* [Input data]:
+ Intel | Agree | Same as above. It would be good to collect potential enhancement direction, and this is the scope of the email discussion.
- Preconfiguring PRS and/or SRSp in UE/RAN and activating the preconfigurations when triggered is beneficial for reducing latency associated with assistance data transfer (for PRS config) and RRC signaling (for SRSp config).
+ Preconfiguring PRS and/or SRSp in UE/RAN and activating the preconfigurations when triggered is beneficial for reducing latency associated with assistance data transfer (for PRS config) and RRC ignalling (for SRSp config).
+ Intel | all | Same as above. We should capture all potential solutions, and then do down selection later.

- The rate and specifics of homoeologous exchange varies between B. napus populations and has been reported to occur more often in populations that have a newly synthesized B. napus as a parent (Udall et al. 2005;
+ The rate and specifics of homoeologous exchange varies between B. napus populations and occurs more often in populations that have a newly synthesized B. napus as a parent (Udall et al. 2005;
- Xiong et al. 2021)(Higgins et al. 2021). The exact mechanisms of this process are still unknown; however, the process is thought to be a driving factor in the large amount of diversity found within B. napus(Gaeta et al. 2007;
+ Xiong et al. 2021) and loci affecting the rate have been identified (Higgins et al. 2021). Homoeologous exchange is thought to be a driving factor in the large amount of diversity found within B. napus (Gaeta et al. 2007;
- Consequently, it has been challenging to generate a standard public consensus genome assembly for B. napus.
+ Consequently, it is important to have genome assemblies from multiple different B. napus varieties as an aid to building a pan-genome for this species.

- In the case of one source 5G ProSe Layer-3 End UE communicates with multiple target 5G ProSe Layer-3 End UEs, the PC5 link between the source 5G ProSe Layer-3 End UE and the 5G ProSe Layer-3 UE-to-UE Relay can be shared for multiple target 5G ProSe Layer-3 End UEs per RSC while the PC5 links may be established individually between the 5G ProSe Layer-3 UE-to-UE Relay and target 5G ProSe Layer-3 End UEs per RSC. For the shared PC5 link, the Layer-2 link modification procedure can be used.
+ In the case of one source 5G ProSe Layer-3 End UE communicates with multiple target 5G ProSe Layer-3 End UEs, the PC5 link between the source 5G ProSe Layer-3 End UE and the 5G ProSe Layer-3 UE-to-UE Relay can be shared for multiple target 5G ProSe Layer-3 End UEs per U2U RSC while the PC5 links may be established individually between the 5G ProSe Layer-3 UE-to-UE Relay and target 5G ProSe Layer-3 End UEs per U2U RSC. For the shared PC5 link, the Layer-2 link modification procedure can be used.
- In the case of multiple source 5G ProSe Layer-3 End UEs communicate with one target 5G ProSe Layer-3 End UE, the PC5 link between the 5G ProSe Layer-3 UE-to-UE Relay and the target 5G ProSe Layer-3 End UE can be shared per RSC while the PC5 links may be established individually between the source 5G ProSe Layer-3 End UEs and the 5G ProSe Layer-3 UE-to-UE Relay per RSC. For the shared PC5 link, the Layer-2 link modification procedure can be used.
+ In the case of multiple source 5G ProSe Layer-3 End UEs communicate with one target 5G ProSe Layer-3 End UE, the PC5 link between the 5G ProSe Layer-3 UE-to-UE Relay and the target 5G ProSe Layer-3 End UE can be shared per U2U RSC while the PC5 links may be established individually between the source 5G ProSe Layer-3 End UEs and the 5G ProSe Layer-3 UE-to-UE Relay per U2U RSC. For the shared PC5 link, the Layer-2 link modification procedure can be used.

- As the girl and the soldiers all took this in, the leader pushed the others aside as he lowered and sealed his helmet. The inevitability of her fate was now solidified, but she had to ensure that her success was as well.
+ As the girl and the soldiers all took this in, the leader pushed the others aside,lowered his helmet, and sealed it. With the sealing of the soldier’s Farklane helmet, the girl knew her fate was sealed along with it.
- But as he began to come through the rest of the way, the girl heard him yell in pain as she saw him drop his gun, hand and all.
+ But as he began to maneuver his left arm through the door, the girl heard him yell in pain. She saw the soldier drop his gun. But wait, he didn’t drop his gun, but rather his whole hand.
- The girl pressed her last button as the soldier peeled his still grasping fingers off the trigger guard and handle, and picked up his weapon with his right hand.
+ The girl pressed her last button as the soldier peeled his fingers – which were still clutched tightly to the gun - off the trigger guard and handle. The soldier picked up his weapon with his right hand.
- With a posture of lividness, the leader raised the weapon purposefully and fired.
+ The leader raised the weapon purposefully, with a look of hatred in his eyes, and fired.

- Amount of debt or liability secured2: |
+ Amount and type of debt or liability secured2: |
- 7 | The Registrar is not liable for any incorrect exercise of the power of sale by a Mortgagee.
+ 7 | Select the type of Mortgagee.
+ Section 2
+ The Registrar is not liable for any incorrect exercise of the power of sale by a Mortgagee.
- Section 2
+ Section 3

* [Action item]: Only the lines from the start of the listing through the line with "for this species." should be repeated, each exactly as it stands.

* [Response to the task]:
+ Intel | Agree | Same as above. It would be good to collect potential enhancement direction, and this is the scope of the email discussion.
- Preconfiguring PRS and/or SRSp in UE/RAN and activating the preconfigurations when triggered is beneficial for reducing latency associated with assistance data transfer (for PRS config) and RRC signaling (for SRSp config).
+ Preconfiguring PRS and/or SRSp in UE/RAN and activating the preconfigurations when triggered is beneficial for reducing latency associated with assistance data transfer (for PRS config) and RRC ignalling (for SRSp config).
+ Intel | all | Same as above. We should capture all potential solutions, and then do down selection later.

- The rate and specifics of homoeologous exchange varies between B. napus populations and has been reported to occur more often in populations that have a newly synthesized B. napus as a parent (Udall et al. 2005;
+ The rate and specifics of homoeologous exchange varies between B. napus populations and occurs more often in populations that have a newly synthesized B. napus as a parent (Udall et al. 2005;
- Xiong et al. 2021)(Higgins et al. 2021). The exact mechanisms of this process are still unknown; however, the process is thought to be a driving factor in the large amount of diversity found within B. napus(Gaeta et al. 2007;
+ Xiong et al. 2021) and loci affecting the rate have been identified (Higgins et al. 2021). Homoeologous exchange is thought to be a driving factor in the large amount of diversity found within B. napus (Gaeta et al. 2007;
- Consequently, it has been challenging to generate a standard public consensus genome assembly for B. napus.
+ Consequently, it is important to have genome assemblies from multiple different B. napus varieties as an aid to building a pan-genome for this species.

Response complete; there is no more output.